■ **Description of the task**
Of the lines below, reproduce exactly those from the line containing "discount: 20.00 -> none" to the end, including both the first and the last.

■ **Exercise data**
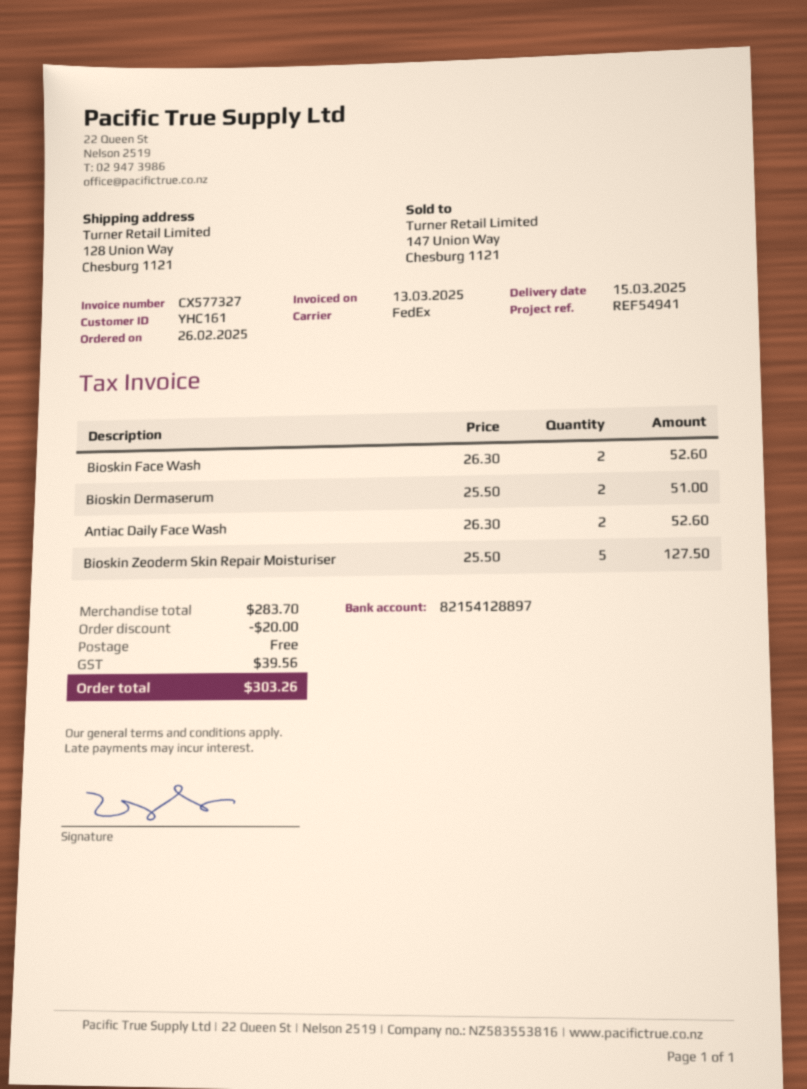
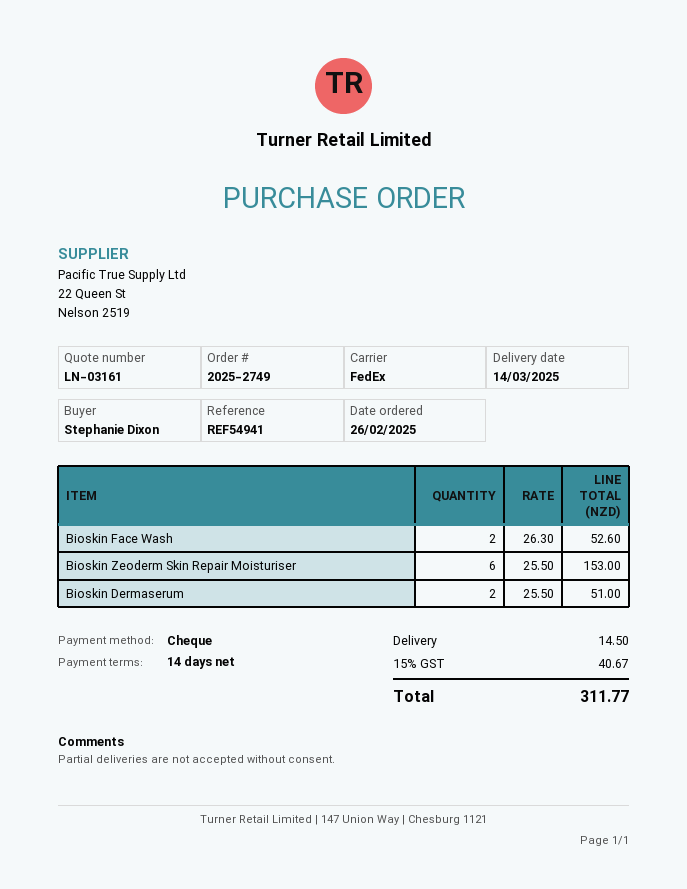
delivery date: 2025-03-15 -> 2025-03-14
Antiac Daily Face Wash: 2 x 26.30 = 52.60 -> none
Bioskin Zeoderm Skin Repair Moisturiser: 5 x 25.50 = 127.50 -> 6 x 25.50 = 153.00
discount: 20.00 -> none
shipping: 0.00 -> 14.50
tax: 39.56 -> 40.67
total: 303.26 -> 311.77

■ **Your response**
discount: 20.00 -> none
shipping: 0.00 -> 14.50
tax: 39.56 -> 40.67
total: 303.26 -> 311.77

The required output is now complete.